Sitthisak Suphalak

Personal information
- Nationality: Thailand
- Born: 23 April 1984 (age 42)
- Height: 1.64 m (5 ft 4+1⁄2 in)
- Weight: 69 kg (152 lb)

Sport
- Sport: Weightlifting
- Event: 69 kg

Medal record
Men's weightlifting
Representing Thailand
Southeast Asian Games
| Silver medal – second place | 2007 Bangkok | 69 kg |
Afro-Asian Games
| Silver medal – second place | 2003 Hyderabad | 69 kg |

= Sitthisak Suphalak =

Thai weightlifter

Sitthisak Suphalak (สิทธิศักดิ์ ศุภลักษณ์; born April 23, 1984) is a Thai weightlifter. He won the silver medal for the 69 kg class at the 2007 Southeast Asian Games in Bangkok, Thailand, with a total of 299 kilograms.

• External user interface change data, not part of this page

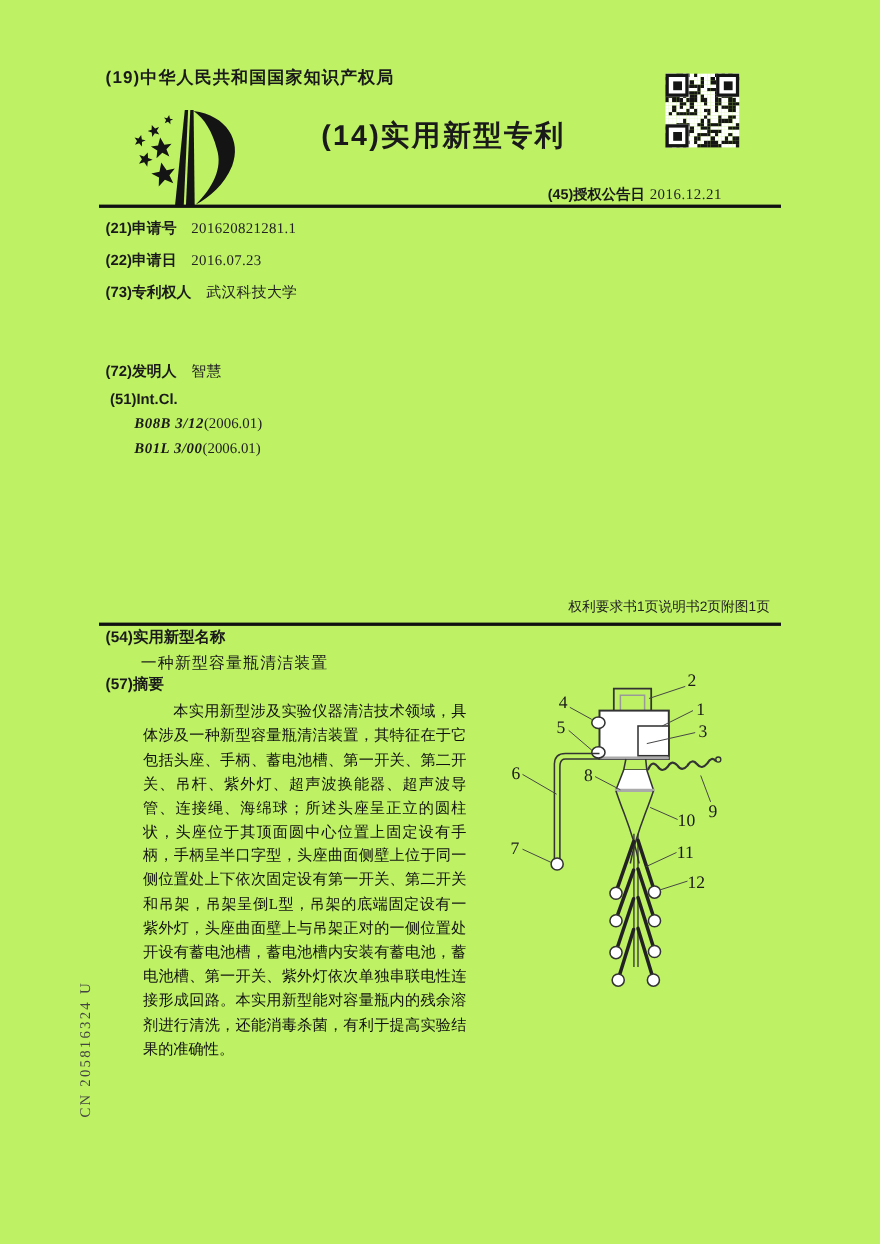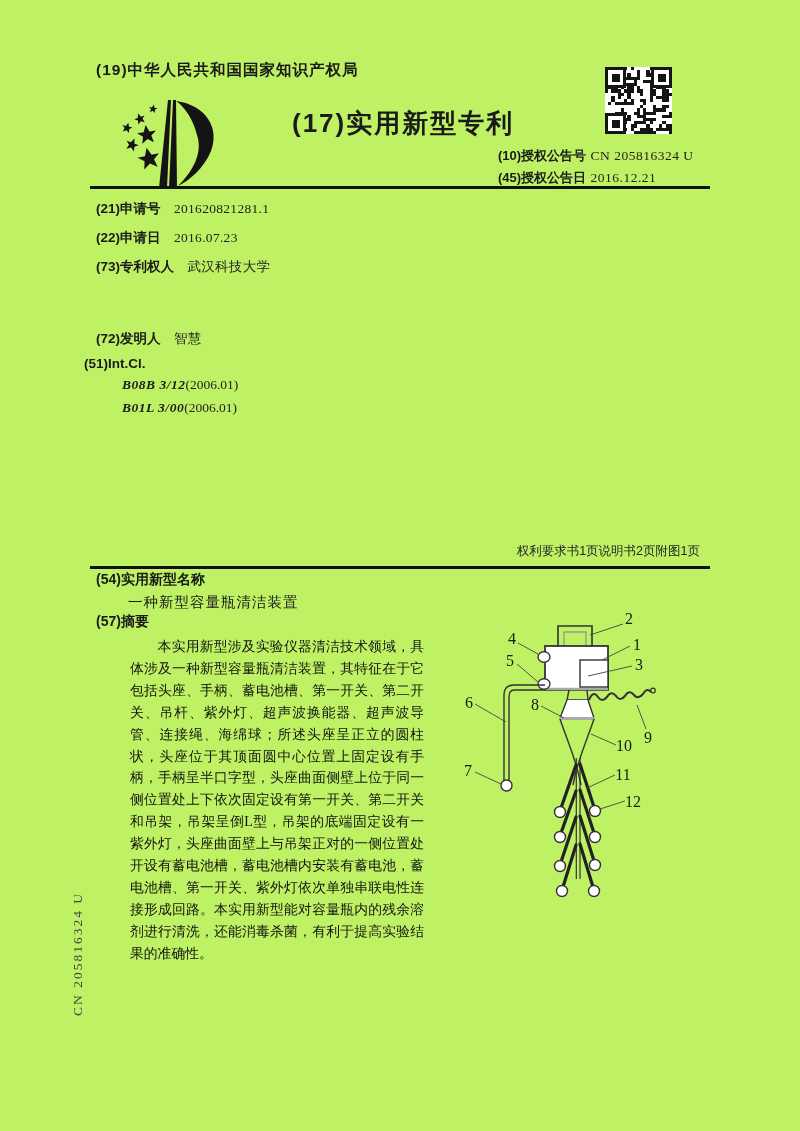"(17)实用新型专利" div.abs { text: 17 -> 14 }
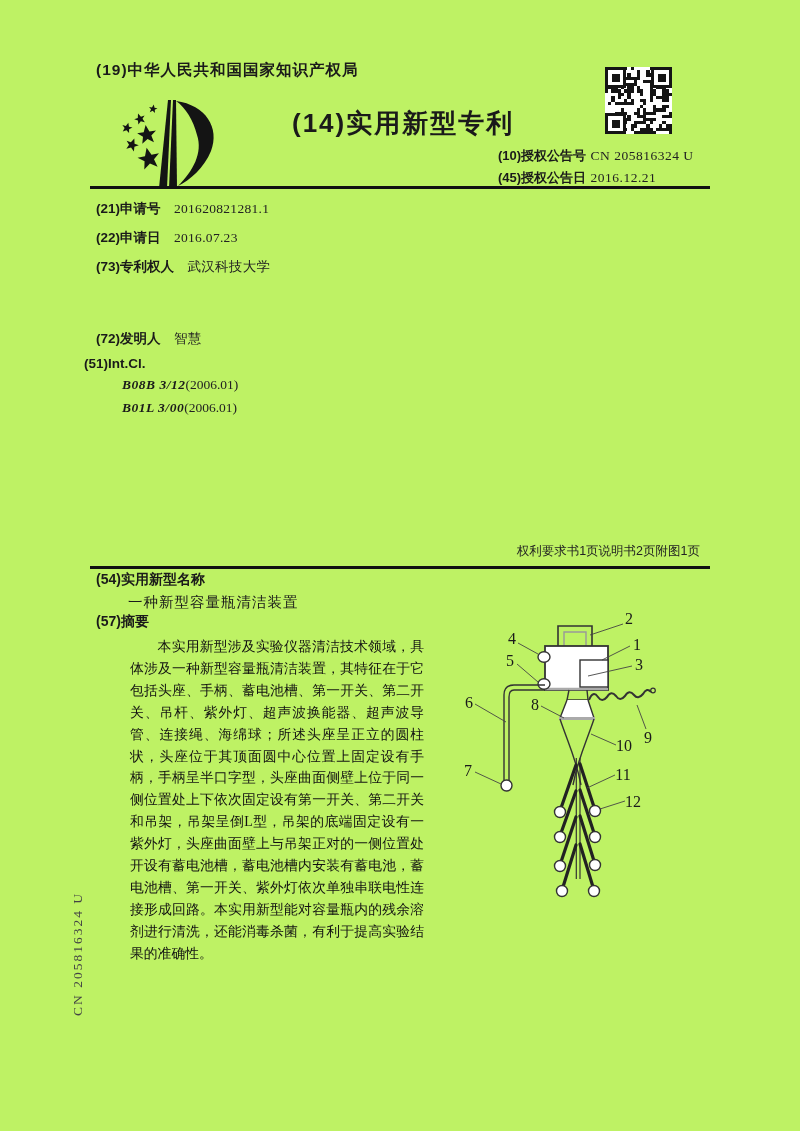"(10)授权公告号 CN 205816324 U" div.abs { html: <div> <span>(10)授权公告号</span> <span>CN 205816324 U</span> </div> -> none }
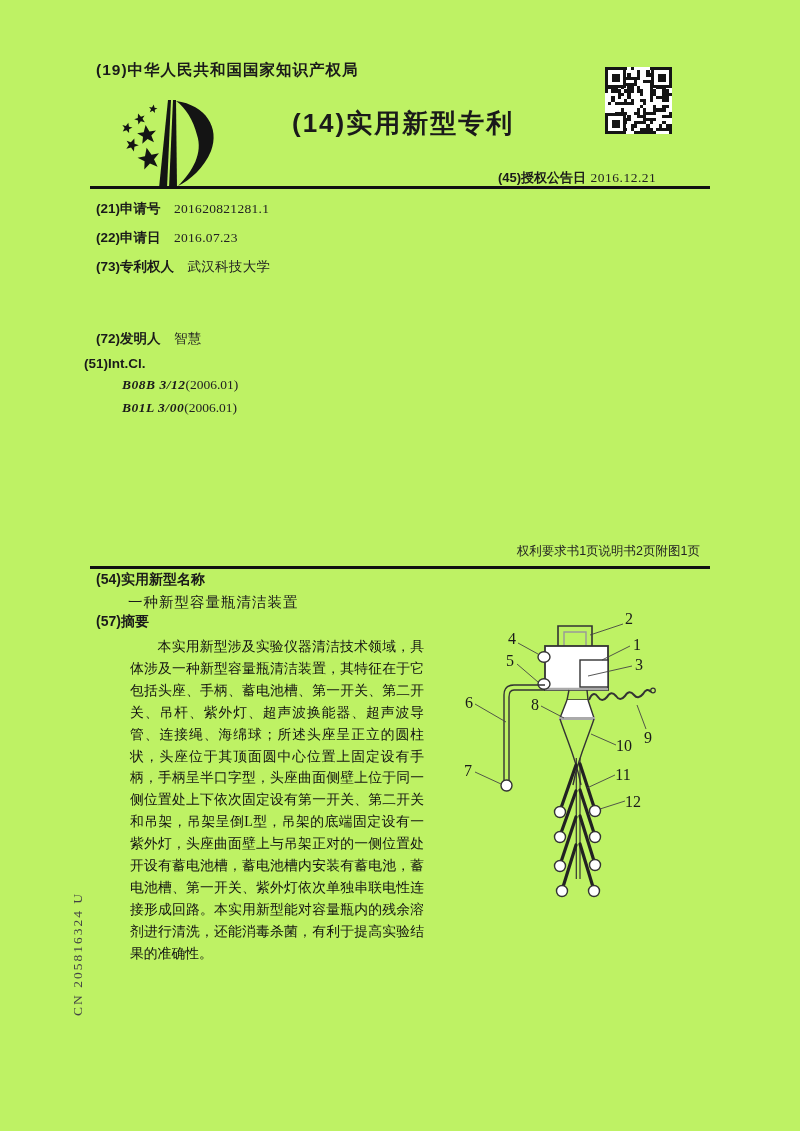"(51)Int.Cl." div.abs { left: 84px -> 100px }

Suphalak represented Thailand at the 2008 Summer Olympics in Beijing, where he competed for the men's lightweight category (69 kg). Suphalak placed eighth in this event, as he successfully lifted 147 kg in the single-motion snatch, and hoisted 171 kg in the two-part, shoulder-to-overhead clean and jerk, for a total of 318 kg.